Мы подъехали к университету и принялись колесить по парку между зданиями. Г. А. командовал: направо, налево, — а хомбре только один раз подал голос, сказавши: «Со двора бы лучше, Георгий Анатольевич...» Со двора мы и заехали. Это был двор лабораторного корпуса. Ничего таинственного и загадочного.
Г. А. скомандовал нам не отходить от машины и ждать, а сам вместе с хомбре двинулся вдоль задней стены, и они исчезли за контейнерами. Где-то там хлопнула дверь, и снова стало тихо.
«Как интере-е-есно», — повторил Мишель, но ни ему, ни мне не было интересно. Было тревожно. Может быть, именно потому, что никаких оснований для тревоги вроде бы не усматривалось. (Я знаю, что такое предчувствие. Это когда на меня воздействует необычное сочетание обычных вещей плюс еще какая-нибудь маленькая странность. Например, атлетический хомбре, напуганный, как пятилетний малыш. Он ведь так и не сумел натянуть свою курточку, так она и осталась валяться на заднем сиденье.)
Ждать пришлось минут десять, не больше. Прямо над ухом с леденящим лязгом грянуло железо, и в двух шагах от машины распахнулся грузовой люк. Из недр люка этого, как из скверно освещенной могилы, выдвинулся хомбре, на шее которого, обхватив одной рукой, буквально висел наш Г. А. Другая рука Г. А. болталась как неживая, а лицо его было в черной, лаково блестящей крови.

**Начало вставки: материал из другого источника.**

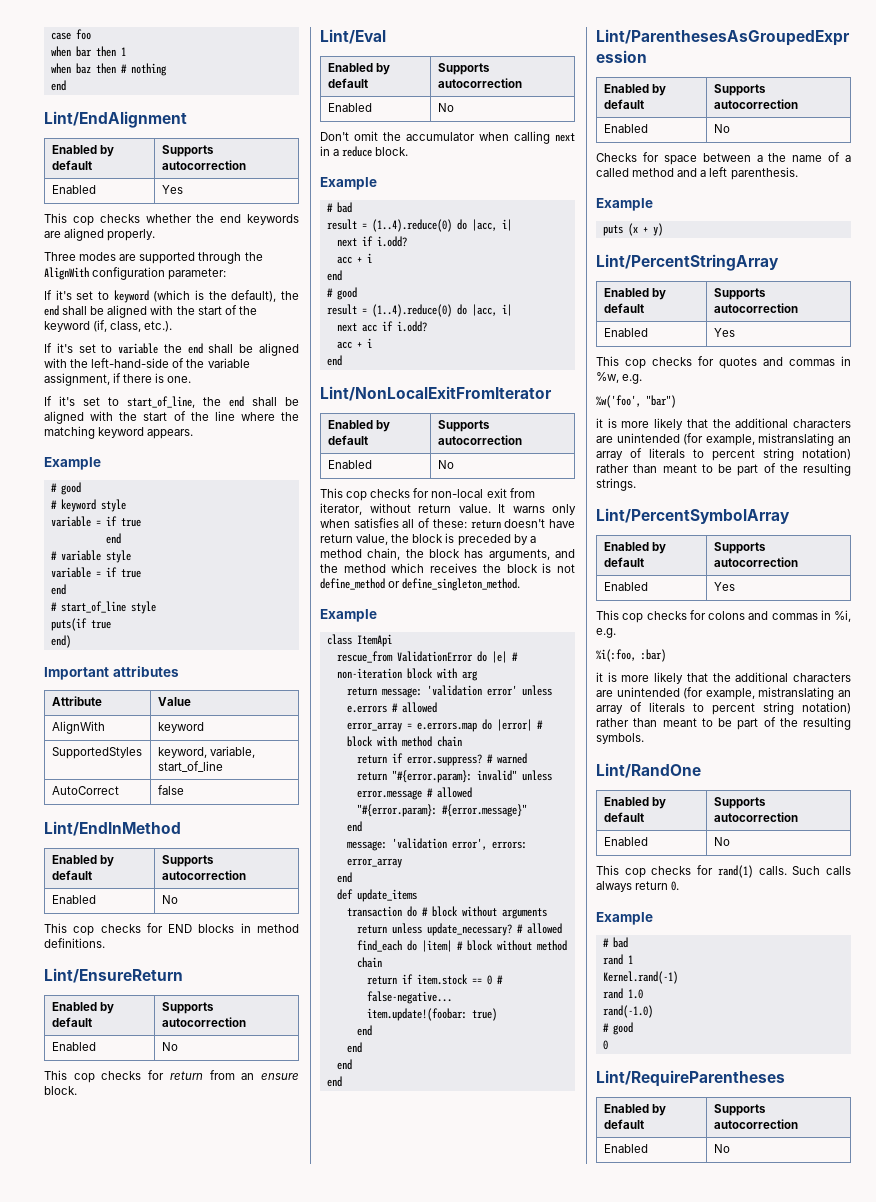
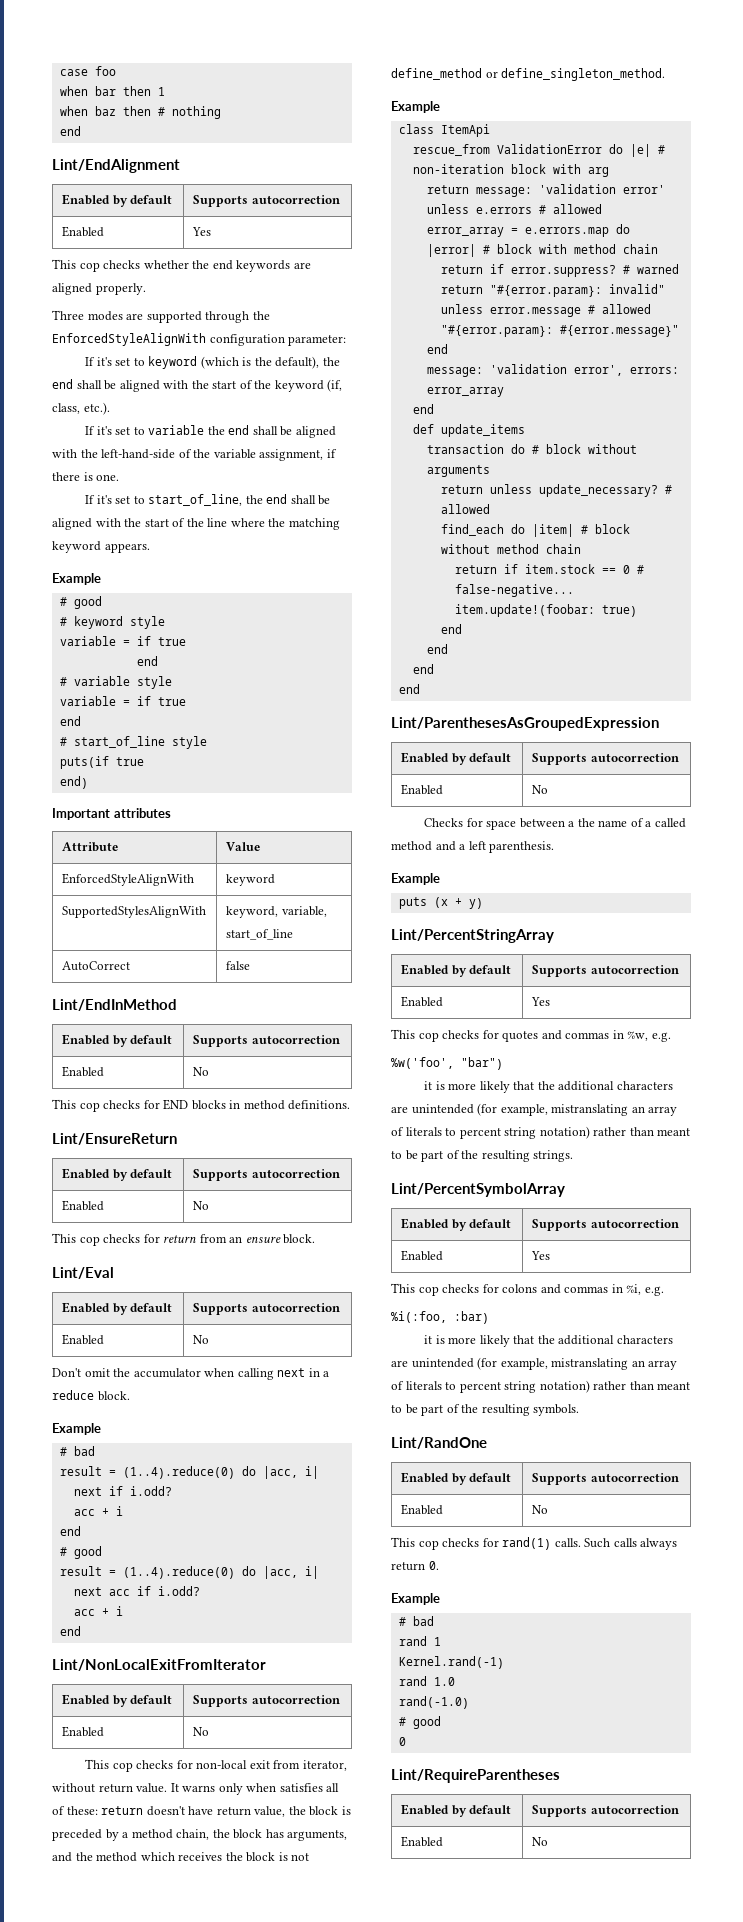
[44,267,89,280] AlignWith -> [52,333,206,346] EnforcedStyleAlignWith
[51,721,105,734] AlignWith -> [61,873,194,886] EnforcedStyleAlignWith
[51,747,142,759] SupportedStyles -> [61,906,206,918] SupportedStylesAlignWith

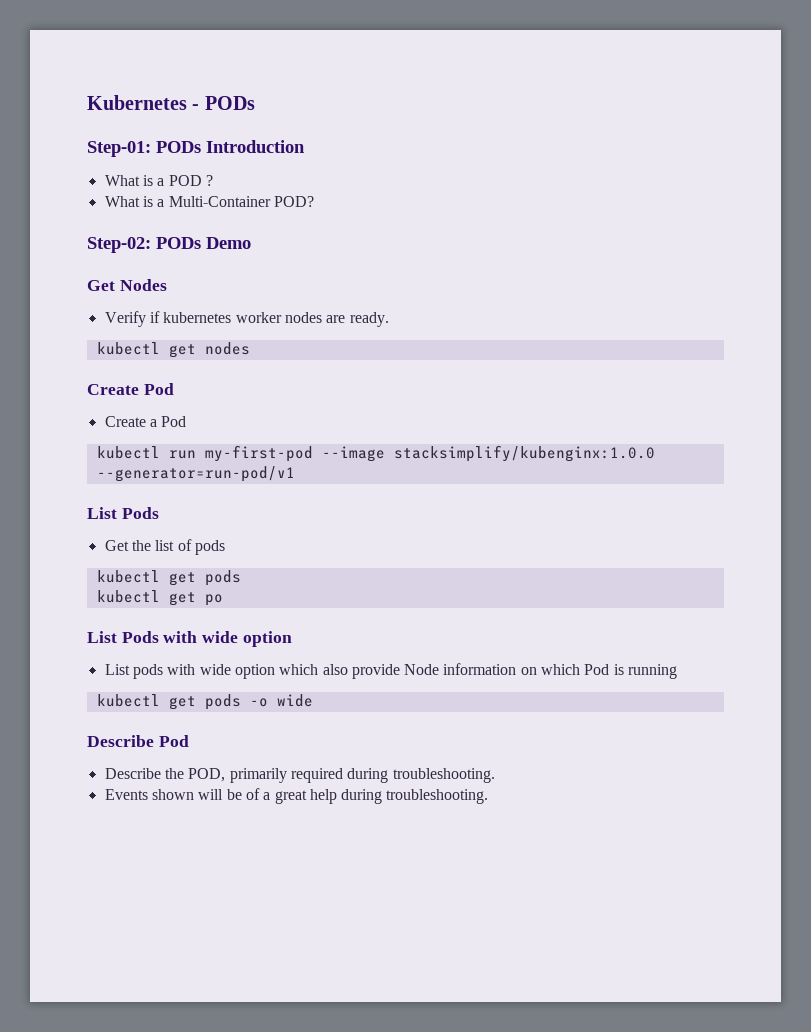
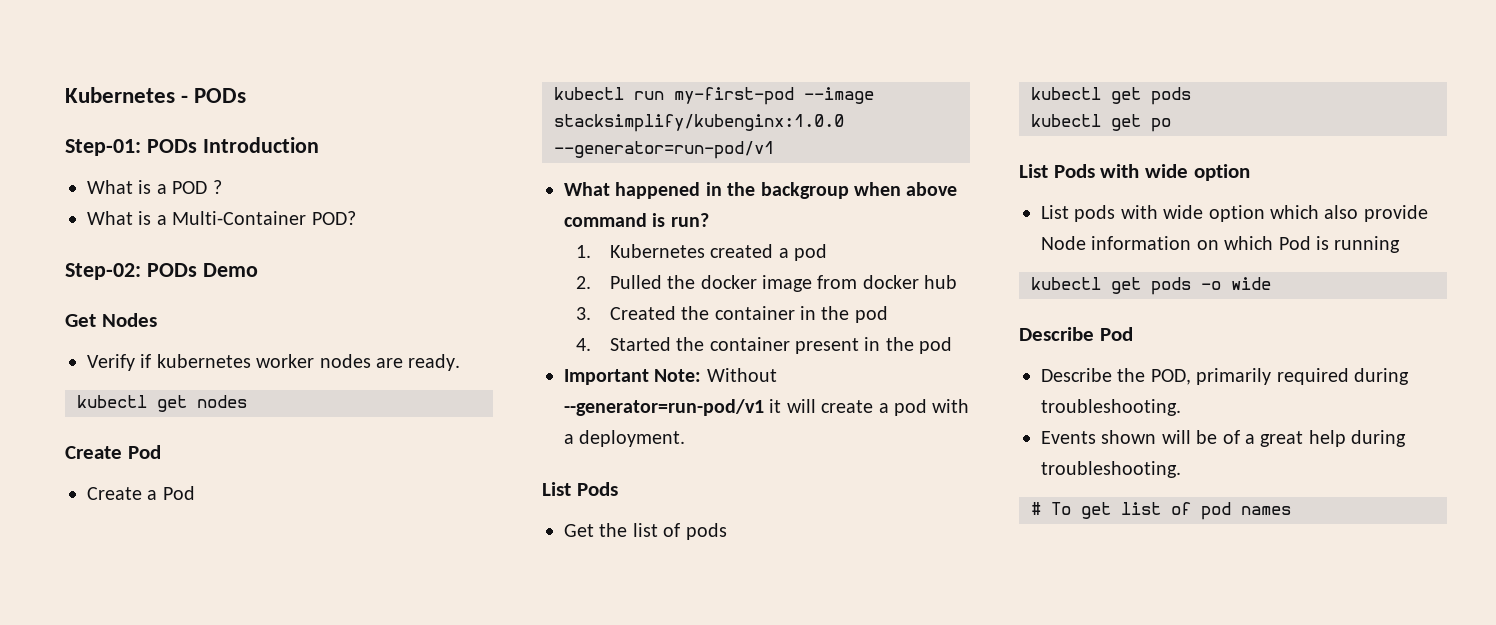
(295, 474) none -> [564,182,958,199] [564,213,709,227] [575,244,827,261] [575,275,958,292] [575,306,888,323] [575,337,953,354] [564,368,777,385] [564,399,970,416] [564,430,686,447] // What happened in the backgroup when above command is run? // 1. Kubernetes created a pod // 2. Pulled the docker image from docker hub // 3. Created the container in the pod // 4. Started the container present in the pod // Important Note: Without --generator=run-pod/v1 it will create a pod with a deployment.
(489, 796) none -> [1031,502,1291,520] // # To get list of pod names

Мы кинулись, и Г. А. прошипел нам навстречу: «Стоп, стоп, не так рьяно, дети мои...» А затем он проскрипел трясущемуся, как студень, хомбре: «Чтобы через два часа вас не было в городе. Заткните этого подонка кляпом, свяжите и бросьте, пусть валяется, а сами — чтобы духу вашего не было!..» И снова нам, все так же с трудом выталкивая слова: «В машину меня, дети мои. Но мягче, мягче... Ничего, это не перелом, это он просто меня ушиб...»
Мы осторожненько впихнули его на заднее сиденье, я сел рядом, прислонив его к себе, и мы помчались. Только две мысли занимали меня тогда. Первая — кто посмел? И вторая — почему бока у Г. А. твердые, как дерево?
Ответ на второй вопрос обнаружился быстро. Когда мы с Майклом принялись обрабатывать Г. А. в лицейском медкабинете, мы прежде всего разрезали на нем дурацкий балахон, спереди весь заляпанный кровью и в двух местах распоротый от шеи до живота. И тогда оказалось, что Г. А. облачен в старинный, времен афганской войны бронежилет.
Выяснилось, что у Г. А. страшенный ушиб левого предплечья (ударили либо какой-то дубиной, либо ногой в подкованном сапоге) и длинная ссадина на правой половине лица, содрана кожа на скуле, надорвано ухо (по-моему, удар кастетом, но, к счастью, по касательной). Ушибом занимался Мишель, а ссадину обрабатывал я. Еле-еле управился — все внутри у меня тряслось от бешенства и жалости. Теперь я очень понимаю, почему врачи избегают пользовать своих родных и близких.